TASK PROMPT >>
Beneath this line are entries. Copy the range from the line with "-29,9 +29,9 @@" to the line with "Liberation Serif, serif;", ends included, exactly; leave pictures out.

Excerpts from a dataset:

== == ==

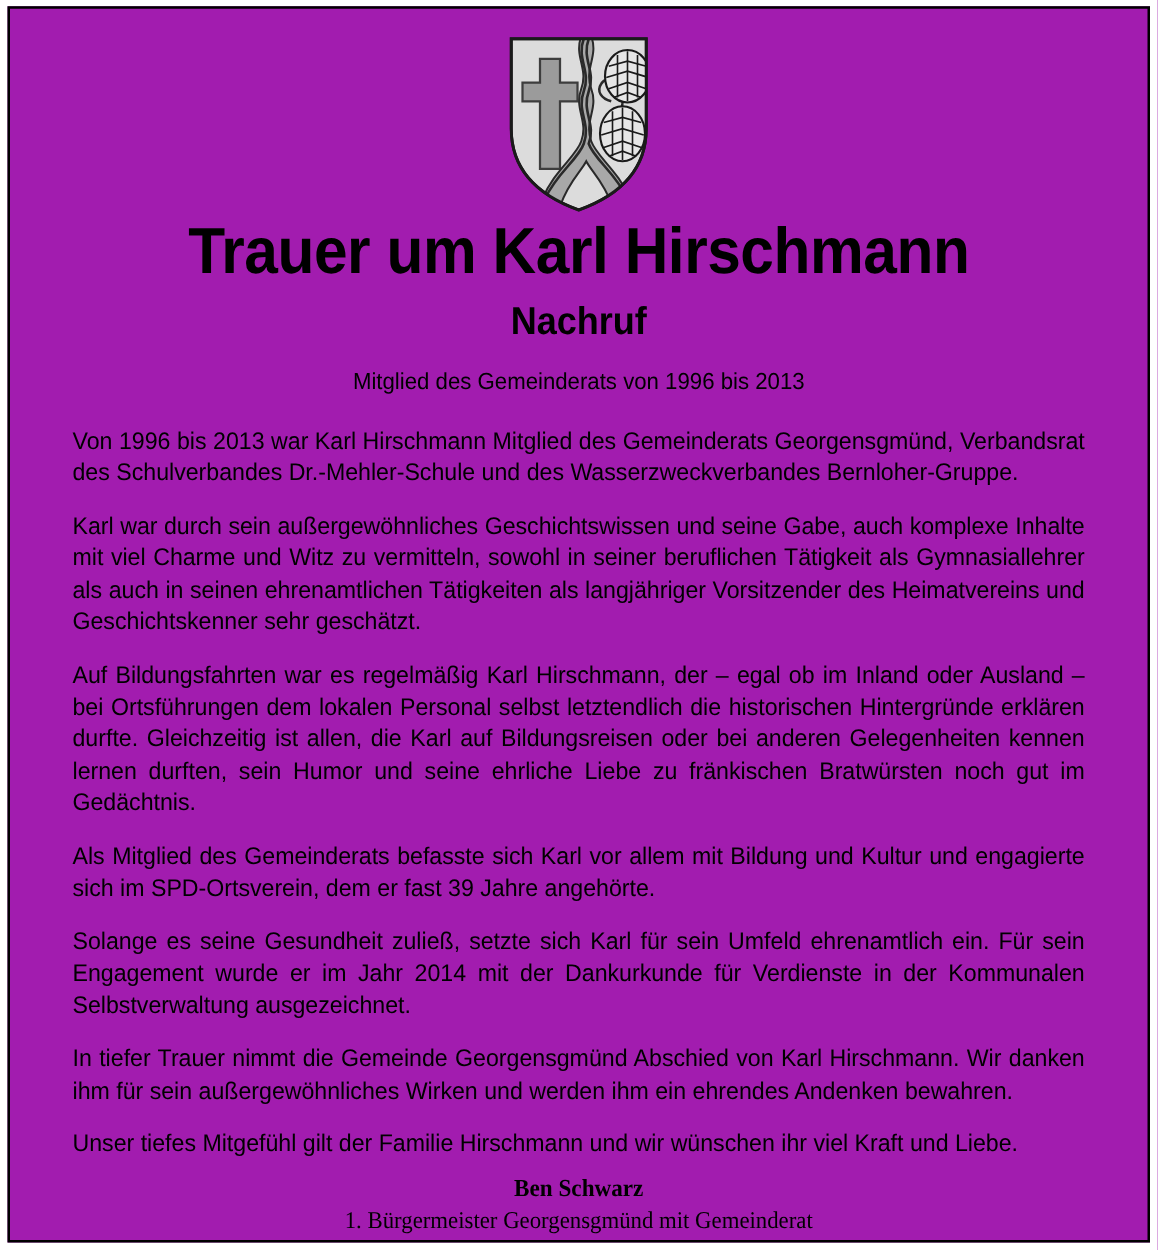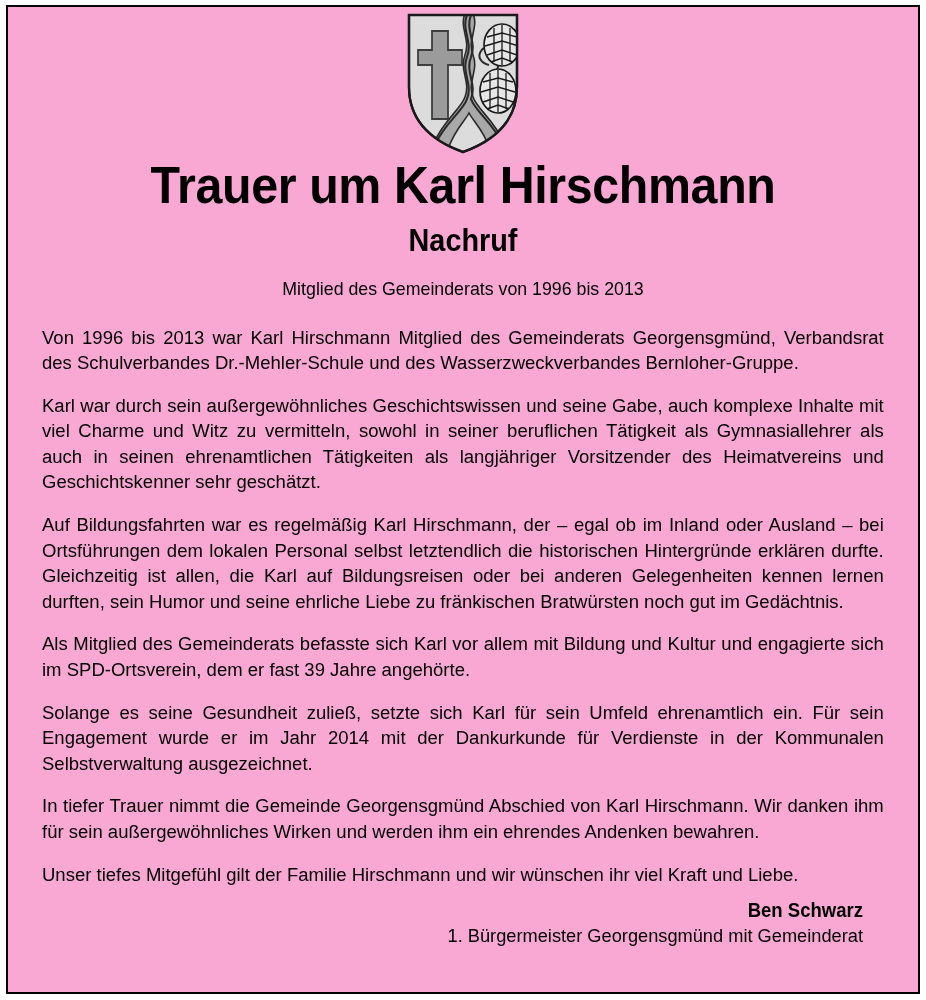--- a/index.html
+++ b/index.html
@@ -29,9 +29,9 @@
     width: 100%;
     height: 100%;
     border: 2px solid #000000;
-    background: #f9a8d4;
+    background: #a21caf;
     position: relative;
-    padding: 0;
+    padding: 16px;
   }
 
   

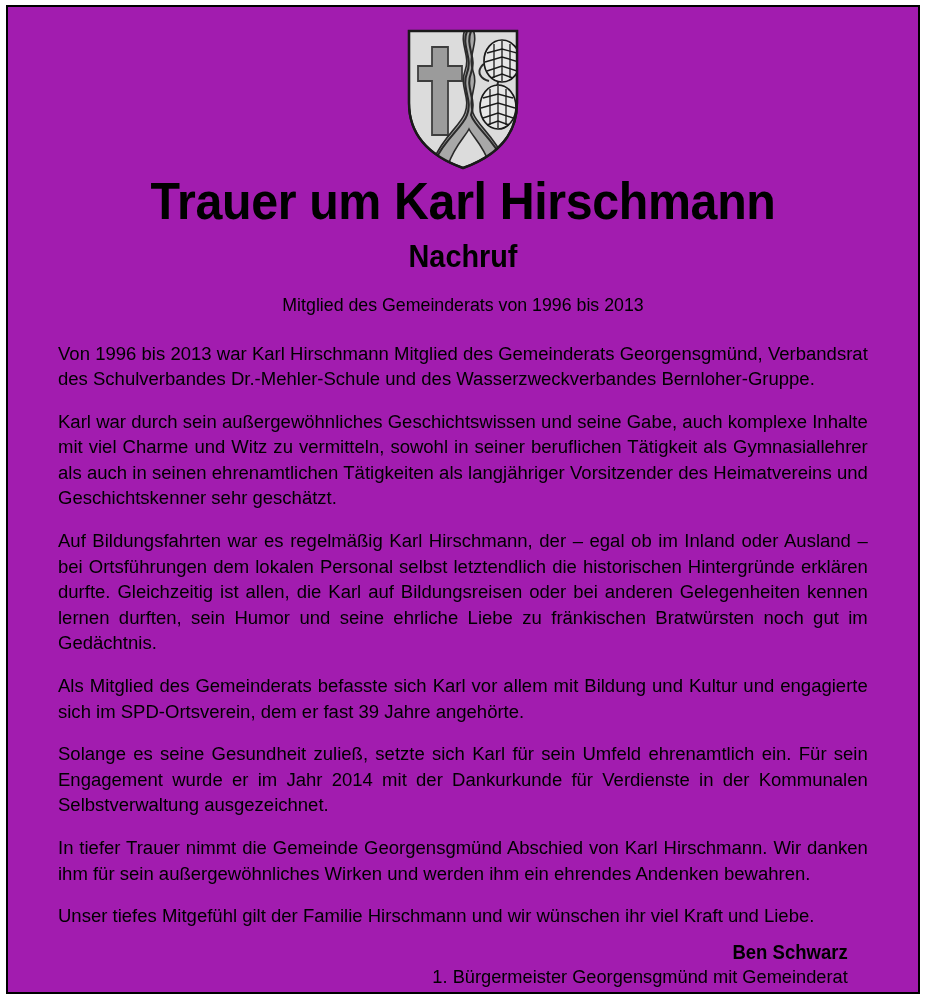--- a/index.html
+++ b/index.html
@@ -101,7 +101,8 @@
   
   .signature {
     padding-top: 12px;
-    text-align: right;
+    text-align: center;
+    font-family: Liberation Serif, serif;
   }
   .sig-name {
     font-size: 19.5px;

== == ==

WRITTEN RESPONSE >>
@@ -29,9 +29,9 @@
     width: 100%;
     height: 100%;
     border: 2px solid #000000;
-    background: #f9a8d4;
+    background: #a21caf;
     position: relative;
-    padding: 0;
+    padding: 16px;
   }
 
   

--- a/index.html
+++ b/index.html
@@ -101,7 +101,8 @@
   
   .signature {
     padding-top: 12px;
-    text-align: right;
+    text-align: center;
+    font-family: Liberation Serif, serif;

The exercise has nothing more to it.